ABOUT THIS TASK: Every line below is to be copied exactly, with the pictures left out.
── DATA UNDER STUDY
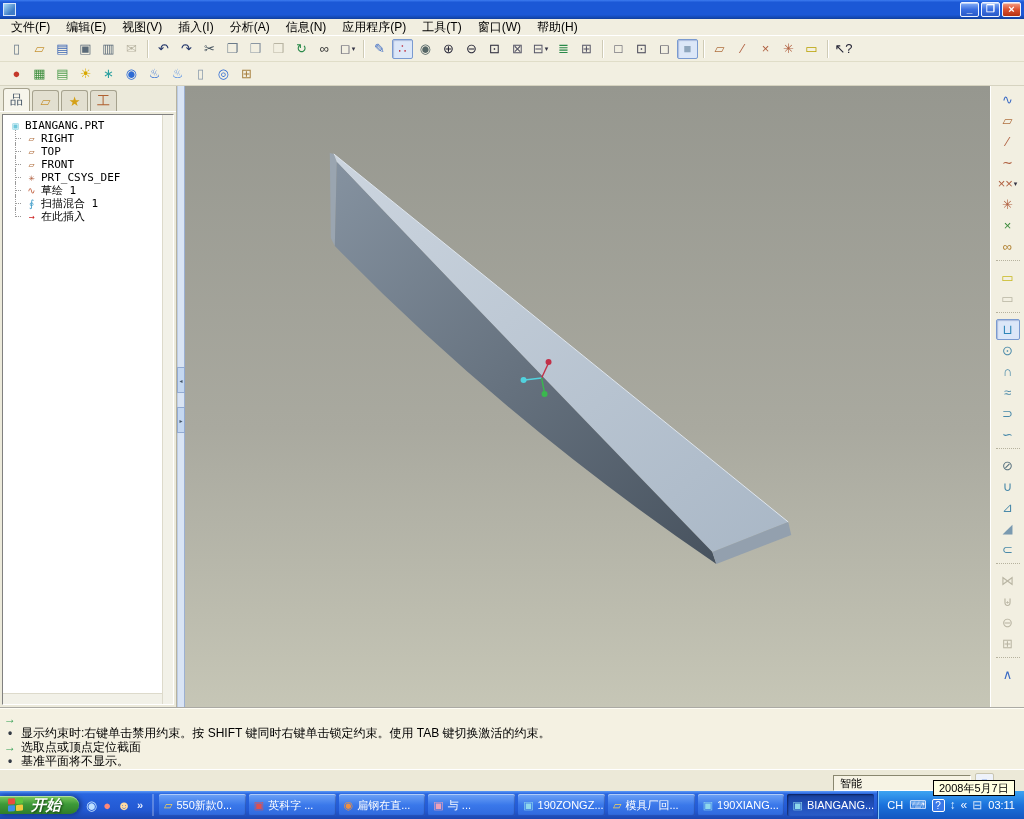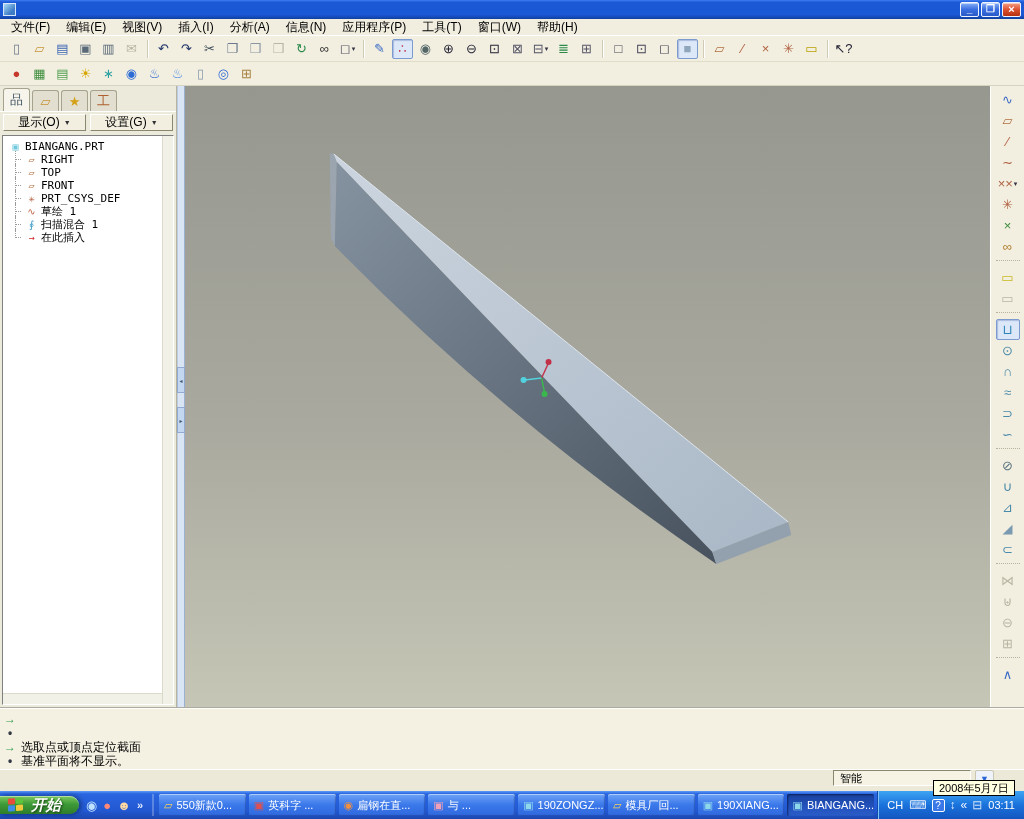--- a/index.html
+++ b/index.html
@@ -288,16 +288,6 @@
           <span class="ptab" style="color: rgb(212, 160, 23);">★</span>
           <span class="ptab" style="color: rgb(176, 96, 48);">工</span>
         </div>
-      <div class="panel-btns">
-        <span class="pbtn">
-          <span>显示(O)</span>
-          <span class="caret">▼</span>
-        </span>
-        <span class="pbtn">
-          <span>设置(G)</span>
-          <span class="caret">▼</span>
-        </span>
-      </div>
       <div class="tree-wrap">
         <div id="tree-list">
             <div class="tree-row">

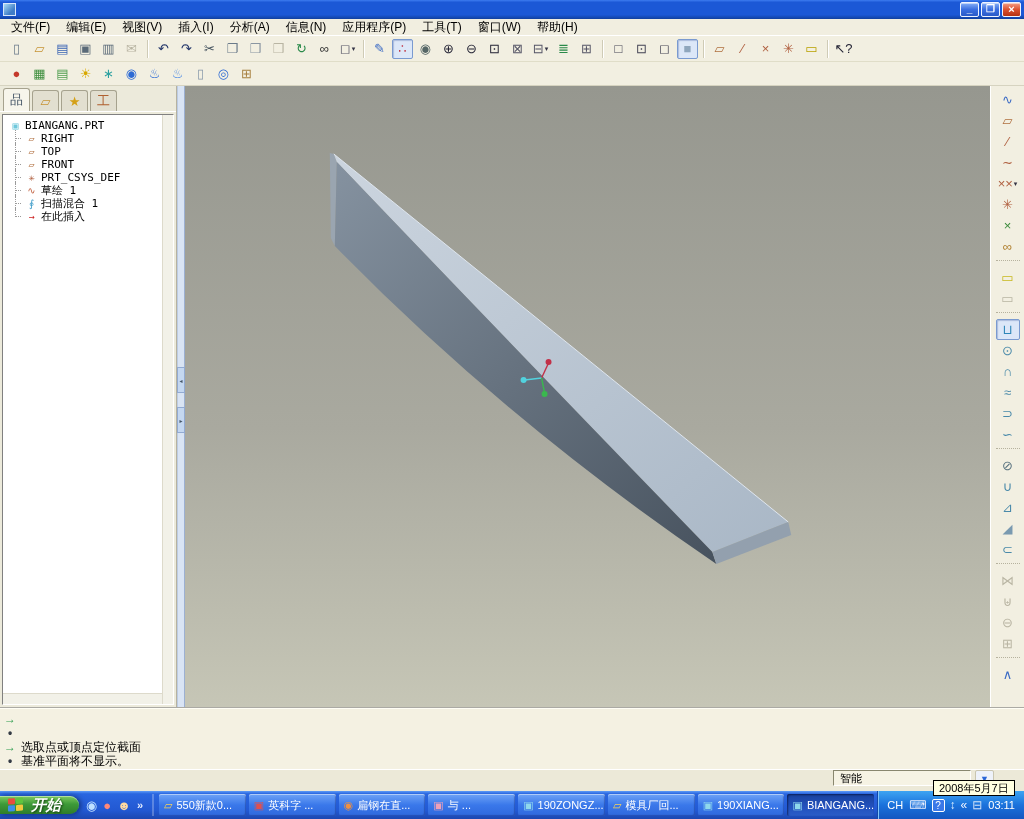--- a/index.html
+++ b/index.html
@@ -464,6 +464,7 @@
       </div>
       <div class="msg-line">
         <span class="msg-icon" style="color: rgb(51, 58, 68);">•</span>
+        <span>显示约束时:右键单击禁用约束。按 SHIFT 键同时右键单击锁定约束。使用 TAB 键切换激活的约束。</span>
       </div>
       <div class="msg-line">
         <span class="msg-icon" style="color: rgb(46, 158, 79);">→</span>

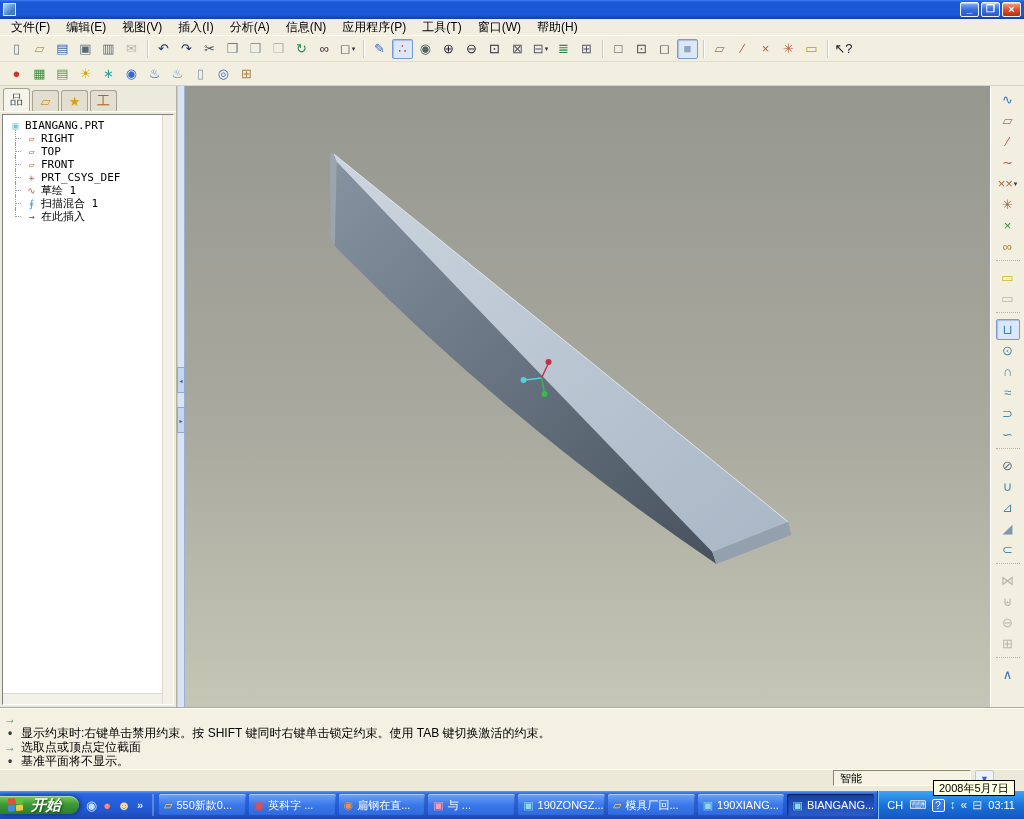--- a/index.html
+++ b/index.html
@@ -65,7 +65,7 @@
   .msg-line { height:14px; display:flex; align-items:center; gap:5px; white-space:nowrap; }
   .msg-icon { width:12px; text-align:center; font-weight:bold; flex:0 0 12px; }
 
-  .status-bar { height:22px; background:#ece9d8; border-top:1px solid #fff; display:flex; align-items:flex-start; justify-content:flex-end; gap:4px; padding-right:30px; }
+  .status-bar { height:22px; background:#ece9d8; border-top:1px solid #fff; display:flex; align-items:flex-end; justify-content:flex-end; gap:4px; padding-right:30px; }
   .filter-box { width:138px; height:16px; background:#f6f3e4; border:1px solid; border-color:#89876f #fff #fff #89876f; font-size:11px; padding-left:6px; display:flex; align-items:center; }
   .filter-icon { width:19px; height:18px; display:flex; align-items:center; justify-content:center; border:1px solid #c9c5b0; border-radius:2px; background:#eef2fa; font-size:9px; color:#2a66d8; }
────
EXERCISE RESULT:
--- a/index.html
+++ b/index.html
@@ -288,16 +288,6 @@
           <span class="ptab" style="color: rgb(212, 160, 23);">★</span>
           <span class="ptab" style="color: rgb(176, 96, 48);">工</span>
         </div>
-      <div class="panel-btns">
-        <span class="pbtn">
-          <span>显示(O)</span>
-          <span class="caret">▼</span>
-        </span>
-        <span class="pbtn">
-          <span>设置(G)</span>
-          <span class="caret">▼</span>
-        </span>
-      </div>
       <div class="tree-wrap">
         <div id="tree-list">
             <div class="tree-row">

--- a/index.html
+++ b/index.html
@@ -464,6 +464,7 @@
       </div>
       <div class="msg-line">
         <span class="msg-icon" style="color: rgb(51, 58, 68);">•</span>
+        <span>显示约束时:右键单击禁用约束。按 SHIFT 键同时右键单击锁定约束。使用 TAB 键切换激活的约束。</span>
       </div>
       <div class="msg-line">
         <span class="msg-icon" style="color: rgb(46, 158, 79);">→</span>

--- a/index.html
+++ b/index.html
@@ -65,7 +65,7 @@
   .msg-line { height:14px; display:flex; align-items:center; gap:5px; white-space:nowrap; }
   .msg-icon { width:12px; text-align:center; font-weight:bold; flex:0 0 12px; }
 
-  .status-bar { height:22px; background:#ece9d8; border-top:1px solid #fff; display:flex; align-items:flex-start; justify-content:flex-end; gap:4px; padding-right:30px; }
+  .status-bar { height:22px; background:#ece9d8; border-top:1px solid #fff; display:flex; align-items:flex-end; justify-content:flex-end; gap:4px; padding-right:30px; }
   .filter-box { width:138px; height:16px; background:#f6f3e4; border:1px solid; border-color:#89876f #fff #fff #89876f; font-size:11px; padding-left:6px; display:flex; align-items:center; }
   .filter-icon { width:19px; height:18px; display:flex; align-items:center; justify-content:center; border:1px solid #c9c5b0; border-radius:2px; background:#eef2fa; font-size:9px; color:#2a66d8; }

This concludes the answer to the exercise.